Apache systems using cPanel compromised
- http://h-online.com/-1851442
29 April 2013 - "Researchers at web security firm Sucuri* have discovered modified binaries in the open source Apache web server. The binaries will load malicious code or other web content without any user interaction. Only files that were installed using the cPanel administration tool are currently thought to be affected. ESET says** that several hundred web servers have been compromised.
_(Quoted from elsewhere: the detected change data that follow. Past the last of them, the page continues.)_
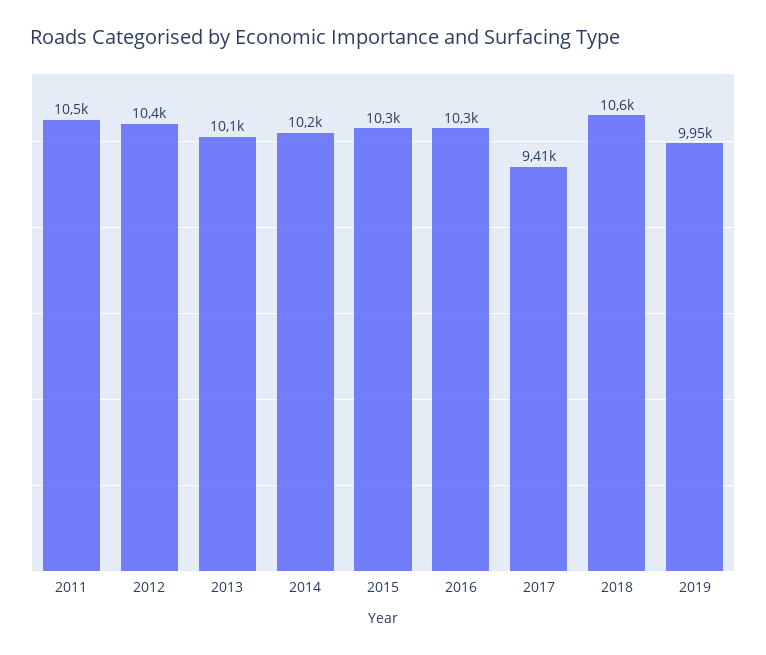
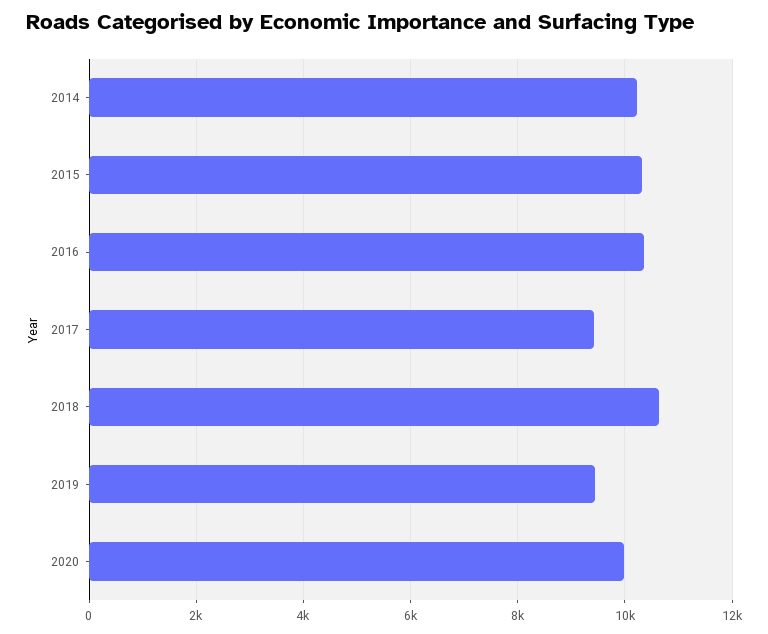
2011: 10500 -> none
2012: 10400 -> none
2013: 10100 -> none
2019: 9950 -> 9400
2020: none -> 10000

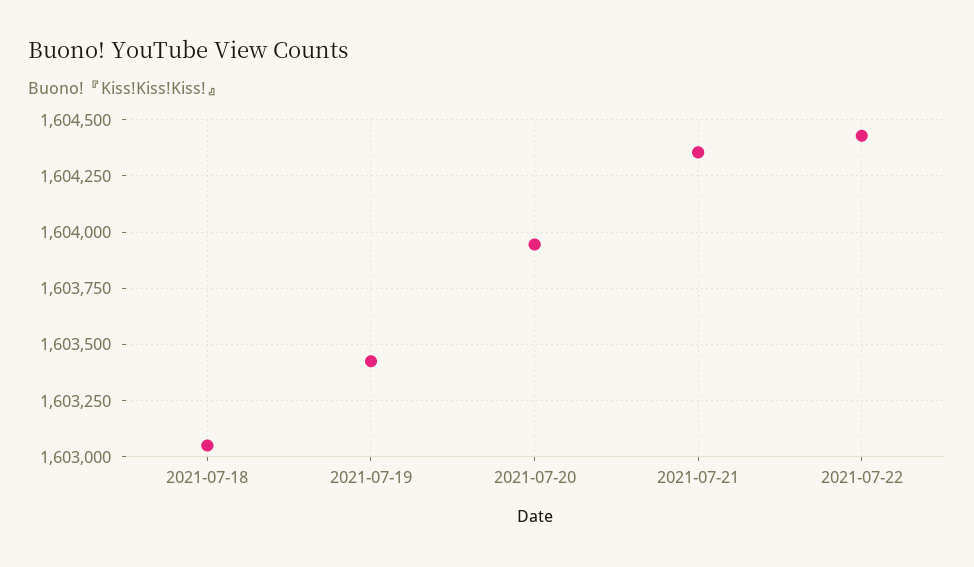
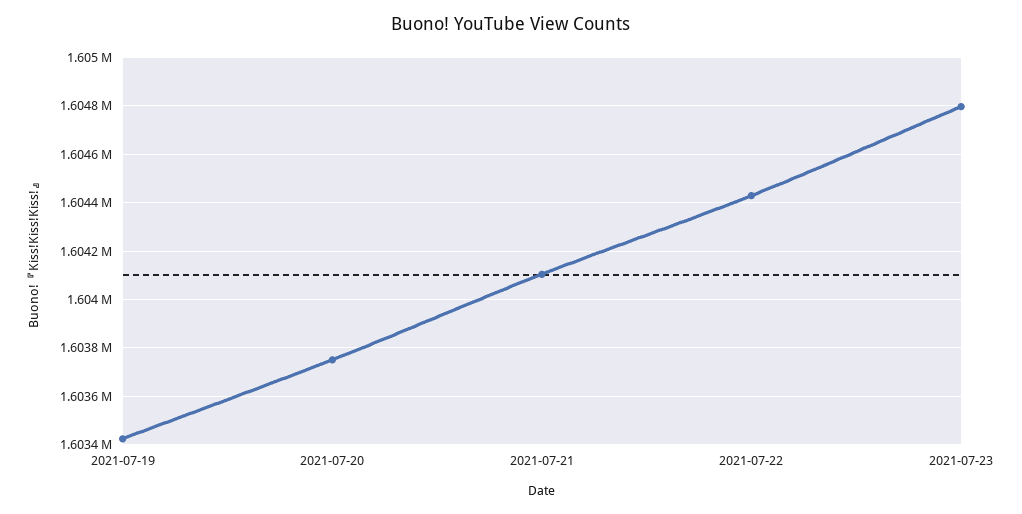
2021-07-18: 1603050 -> none
2021-07-20: 1603950 -> 1603750
2021-07-21: 1604350 -> 1604100
2021-07-23: none -> 1604800

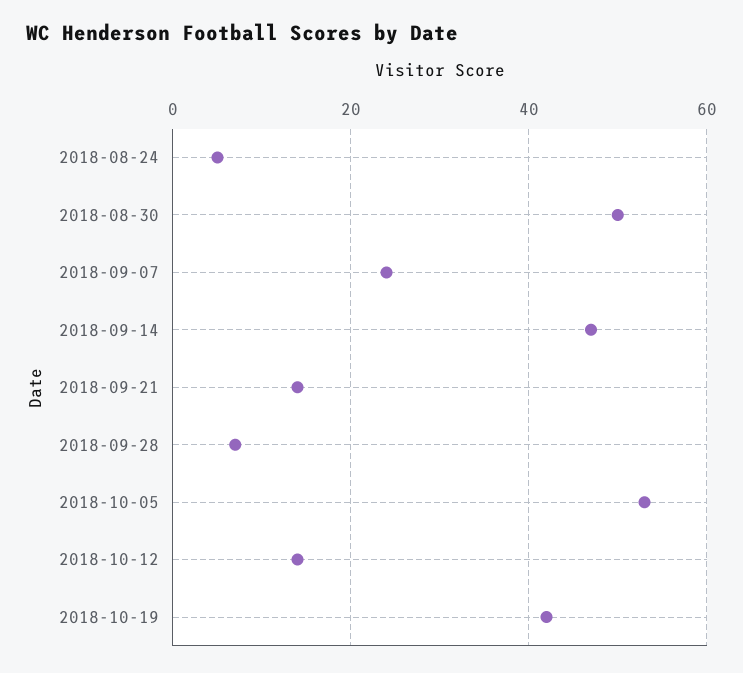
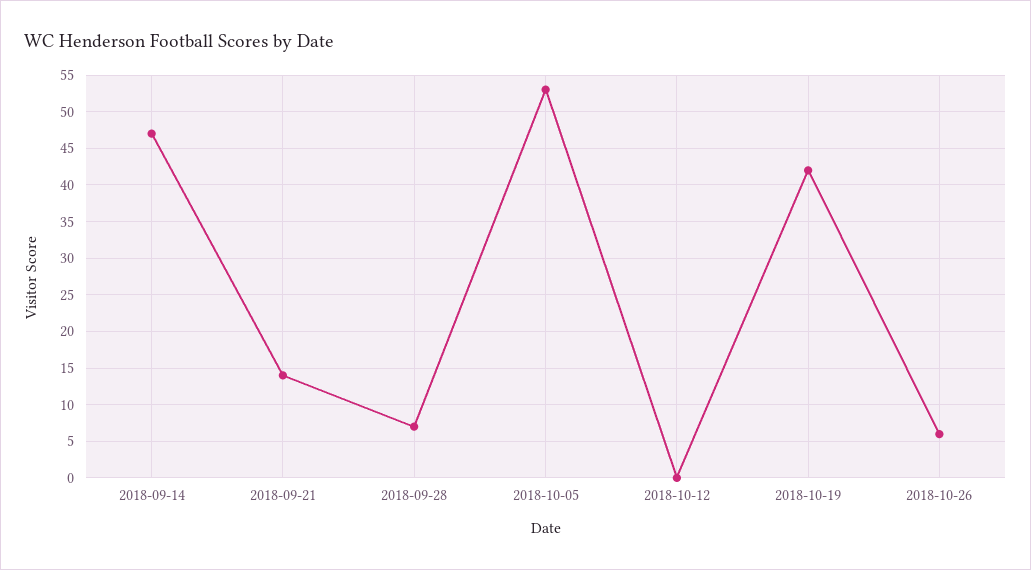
2018-08-24: 5 -> none
2018-08-30: 50 -> none
2018-09-07: 25 -> none
2018-10-12: 15 -> 0
2018-10-26: none -> 6

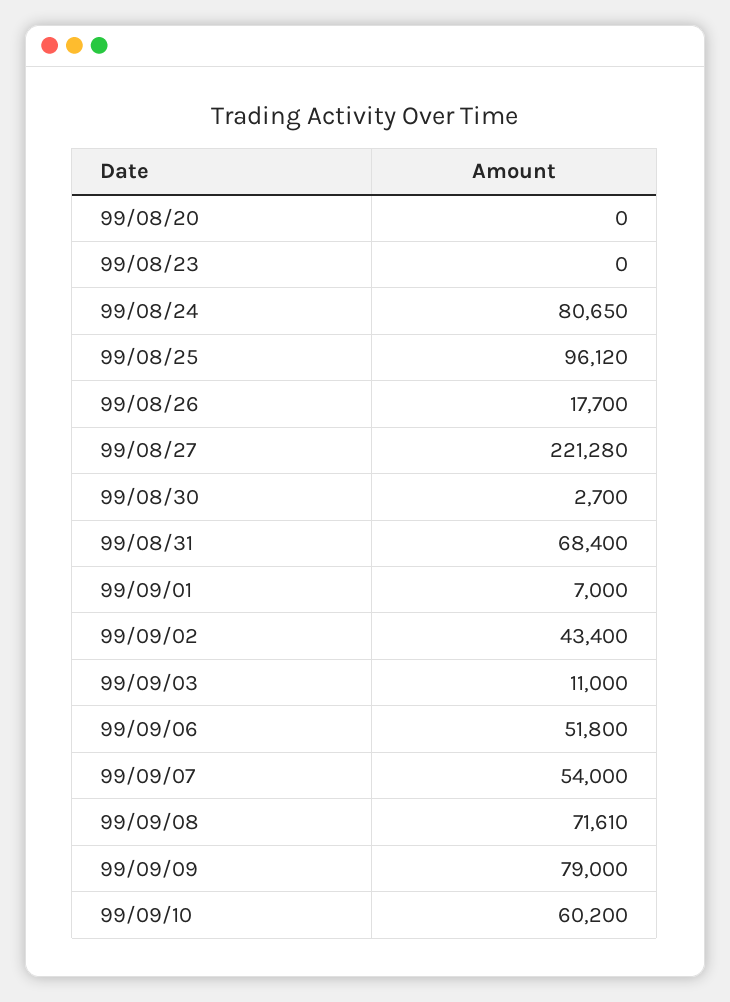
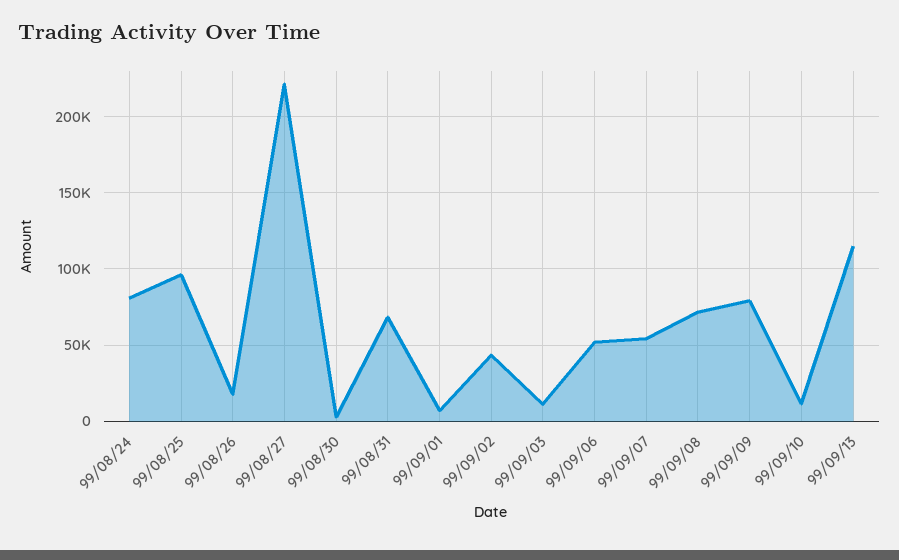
99/08/20: 0 -> none
99/08/23: 0 -> none
99/09/10: 60200 -> 10000
99/09/13: none -> 115000

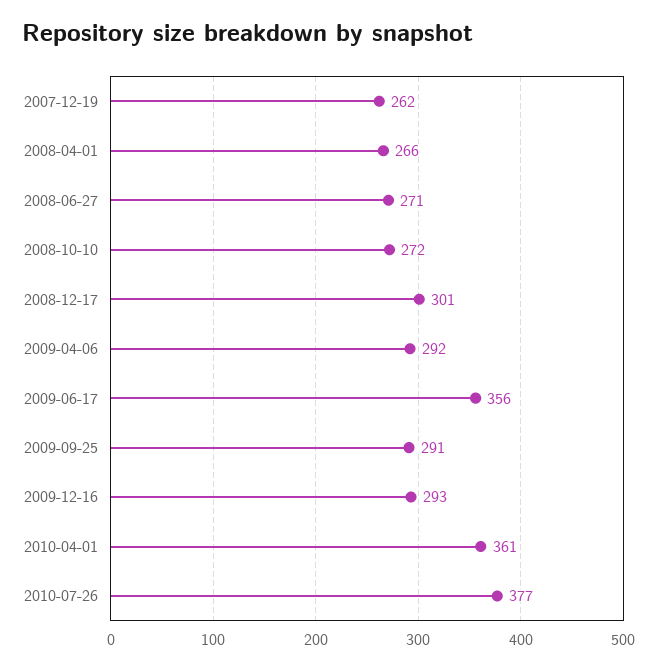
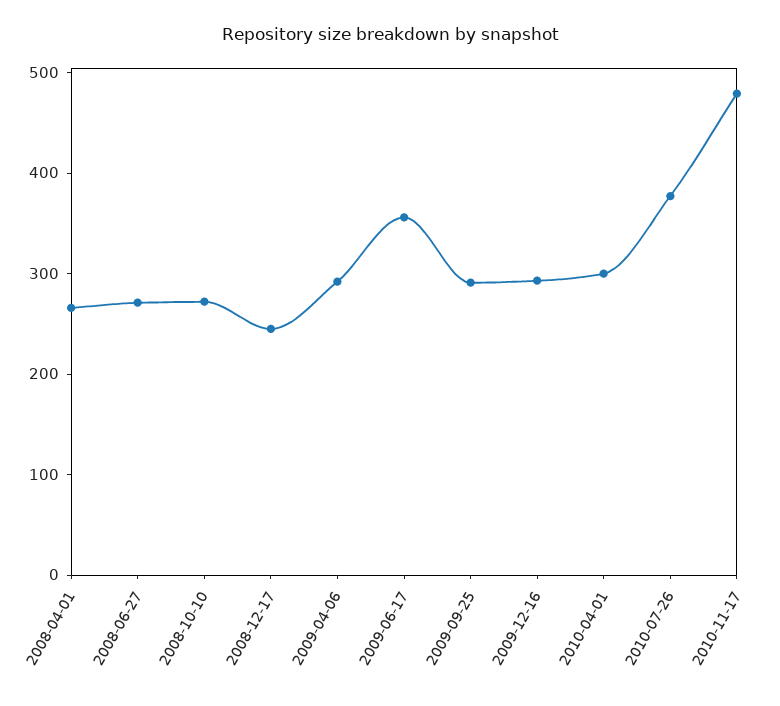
2007-12-19: 262 -> none
2008-12-17: 301 -> 240
2010-04-01: 361 -> 300
2010-11-17: none -> 480

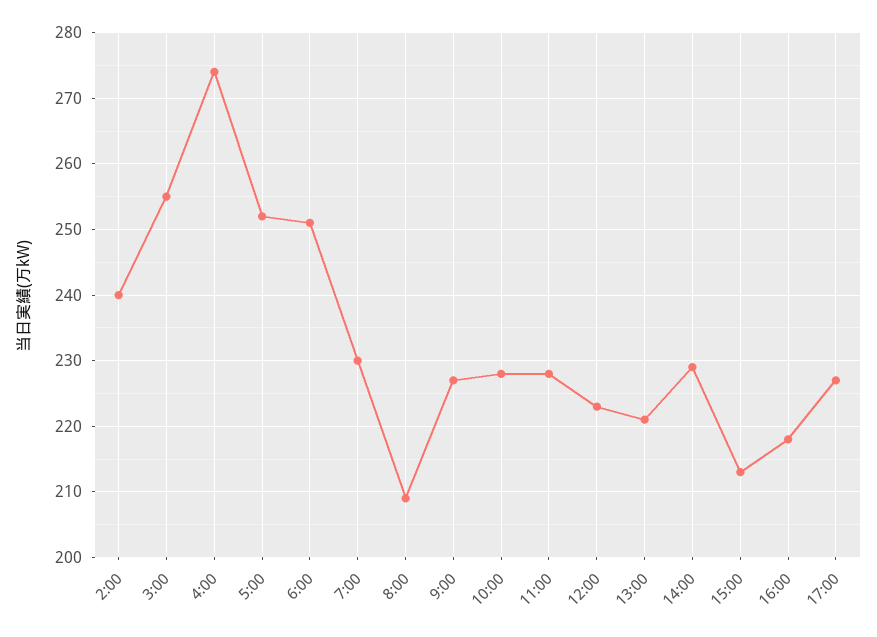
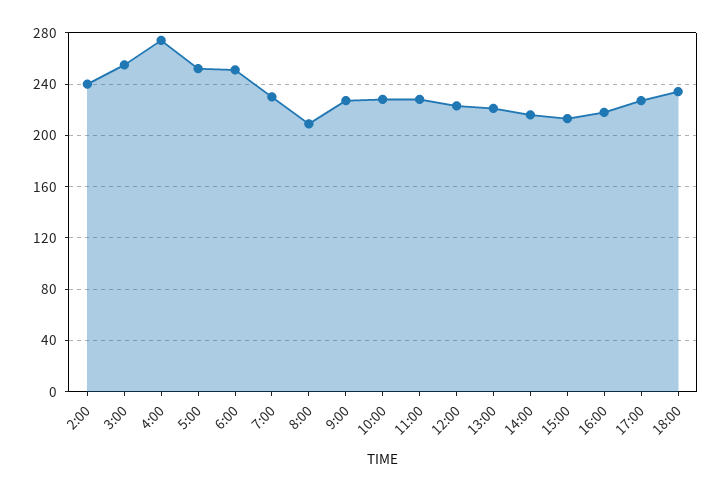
14:00: 229 -> 215
18:00: none -> 235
The attack has been named Linux/Cdorked.A and is difficult to detect.."
* http://blog.sucuri.n...ed-servers.html
April 26, 2013
** http://www.welivesec...rves-blackhole/
April 26, 2013
- https://www.net-secu...ld.php?id=14836
29 April 2013

Apache binary backdoor adds malicious redirect to Blackhole
- https://isc.sans.edu...l?storyid=15710
Last Updated: 2013-04-30

> https://www.virustot...070c6/analysis/
File name: cdorked.a.httpd
Detection ratio: 13/44
Analysis date: 2013-04-30

Edited by AplusWebMaster, 30 April 2013 - 02:24 PM.

[AplusWebMaster]

FYI...

Media sites - mass compromise
- http://research.zsca...ed-in-mass.html
May 6, 2013 - "... Zscaler identified yet another mass website compromise, this one impacting a number of popular media sites, including two radio stations in Washington, DC - Federal News Radio and WTOP. It's not clear if all of the sites impacted were leveraging a common backend platform that may have led to the compromise... Attacks targeting end users generally involve some form of social engineering whereby the potential victim must be convinced to visit a site, download a file, etc. Attackers will therefore write a script designed to comb the web looking for popular sites exposing a common flaw and when identified, inject a single line of malicious code into the sites. In that way, any user visiting the otherwise legitimate (but now infected) site, can become a victim. This particular threat also displays another common trait - being dynamic in nature and only delivering content if the victim browser exhibits certain attributes. In this case, the injected content is only displayed when the browser's User Agent string reveals that Internet Explorer (IE) is being used... obfuscated JavaScript decodes to reveal an iFrame pointing to sites hosted at Dynamic DNS (DynDNS) hosting providers. Thus far, we have identified two DynDNS providers (myftp .biz and hopto .org) involved... Thus far, Zscaler has identified the following compromised sites:
Media Sites:
WTOP Radio (Washington, DC) - wtop .com
Federal News Radio (Washington, DC) - federalnewsradio .com
The Christian Post - christianpost .com
Real Clear Science - realclearscience .com
Real Clear Policy - realclearpolicy .com
Others:
scubaboard .com
mrsec .com
menupix .com
xaxor .com
gvovideo .com
At the time of posting, these compromised sites were still offering up malicious content."
___

- https://www.net-secu...ews.php?id=2485
May 7, 2013 - "... This particular mass compromise is targeting only Internet Explorer users, probably because the attackers are using exploits only for that particular software. Users who surf to the sites using any other browser don't trigger the redirection chain..."
___

The Onion/Twitter compromise...
- http://h-online.com/-1859850
9 May 2013

Edited by AplusWebMaster, 09 May 2013 - 09:21 AM.

[AplusWebMaster]

FYI...

Name.com hacked...
- https://www.computer...security_breach
May 9, 2013 - "Domain registrar Name.com forced its customers to reset their account passwords on Wednesday following a security breach on the company's servers that might have resulted in customer information being compromised. Hackers might have gained access to usernames, email addresses, encrypted passwords as well as encrypted credit card information, the company said in an email message sent to customers that was later posted online by users. The credit card information was encrypted with private keys stored in a separate location that wasn't compromised, Name.com said in the email. The company did not specify the type of encryption used, but referred to it as being "strong." The alert email instructed recipients to click on a link in order to perform a password reset, a method that was criticized by some users and security researchers, because it resembles that used in phishing attacks... A hacker group called Hack the Planet (HTP) claimed earlier this week that they compromised Name.com in their attempt to hack into Linode, a virtual private server hosting firm. In a recently published "hacker zine," HTP said that they managed to acquire the domain login for Linode, as well as for Stack Overflow, DeviantArt and others from Name.com. Name.com did not immediately respond to an inquiry seeking confirmation of HTP's claims and other information about the attack..."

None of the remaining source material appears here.